After Earth may have Will Smith front and center, but the performance of this film is more interesting for how it will affect the future potential of M. Night Shyamalan, who has spent the last dozen years or so frittering away all the good will he ever had with audiences by producing film after film of ludicrously plotted, poorly acted and overly didactic nonsense. This perhaps culminated with the instant classic The Happening, a film that even Ed Wood might have disowned. His follow-up, The Last Airbender, was marginally better in that it didn't become an instant punchline, but it was perhaps more incompetent in its own way, destroying a franchise in its cradle. In short, Shyamalan destroys everything he touches lately, and audiences are wise to it. Becoming infamous for one of the most precipitous drops in cinematic history can't be good for much of anything.
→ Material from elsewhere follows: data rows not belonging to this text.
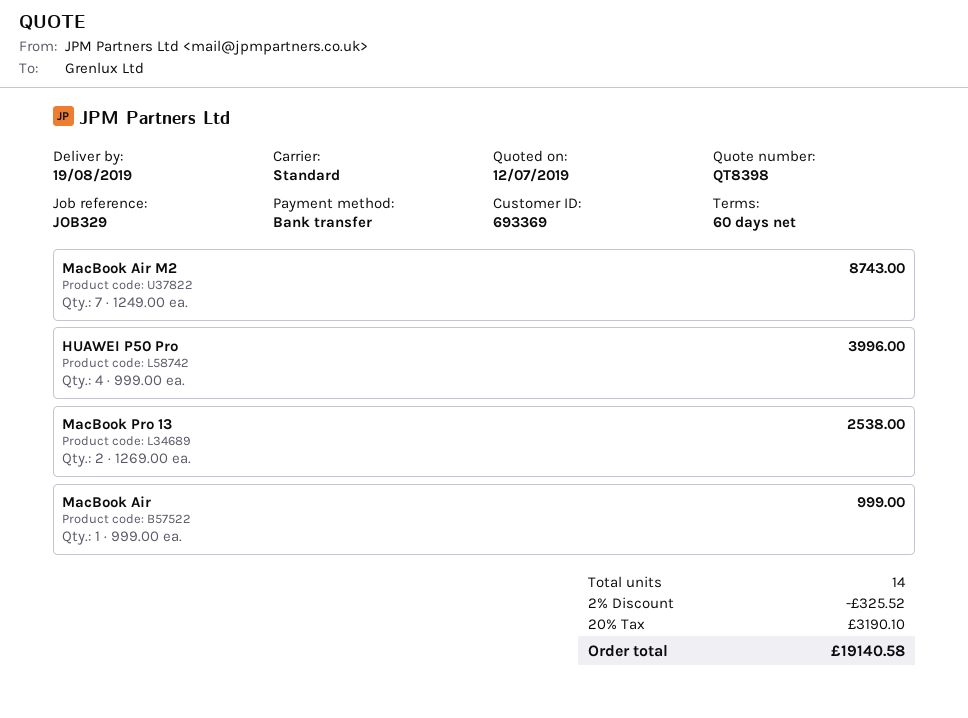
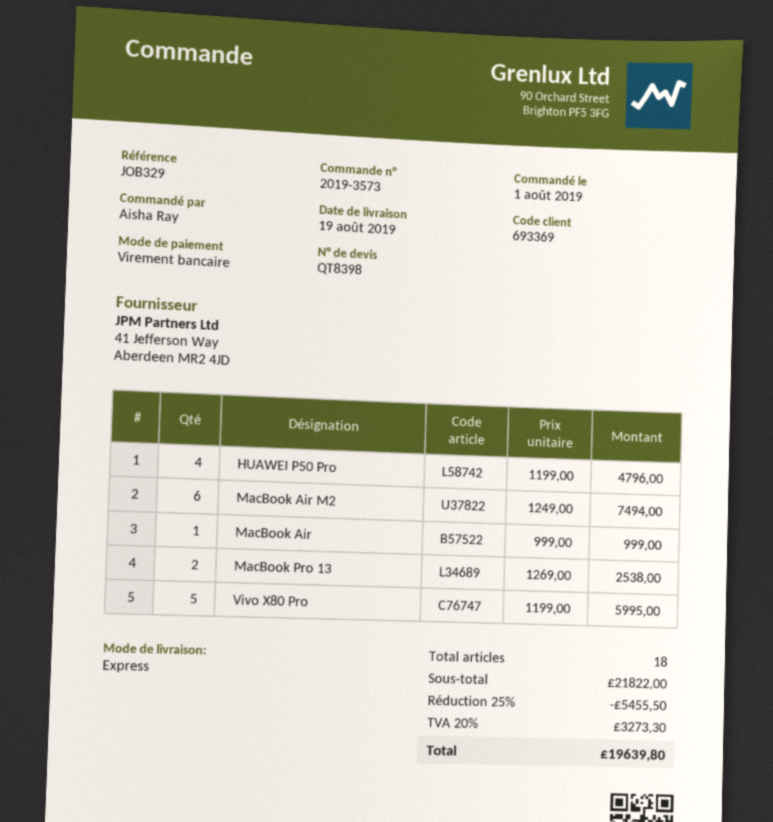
shipping method: standard -> express
MacBook Air M2: 7 x 1249.00 = 8743.00 -> 6 x 1249.00 = 7494.00
HUAWEI P50 Pro: 4 x 999.00 = 3996.00 -> 4 x 1199.00 = 4796.00
Vivo X80 Pro: none -> 5 x 1199.00 = 5995.00
total quantity: 14 -> 18
discount: 2% = 325.52 -> 25% = 5455.50
tax: 20% = 3190.10 -> 20% = 3273.30
total: 19140.58 -> 19639.80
And yet someone's entrusted him with a great big budget and a real star again, albeit for a film that's ultimately kind of gimmicky. Will Smith stars with his son Jaden as explorers on an Earth 1,000 years in the future (at the exact moment the Kid 'N Play hairstyle came back), but filled with incredibly hostile creatures designed to attack humans (they must have been very lonely). While the elder Smith is the bait for the posters and ads, it's the younger Smith that's tasked with carrying the majority of the film, to which you're now remembering The Karate Kid remake, as well as Shyamalan's record of working with child actors except-for-that-one-time-oh-how-that's-such-an-enormous-fluke-in-retrospect.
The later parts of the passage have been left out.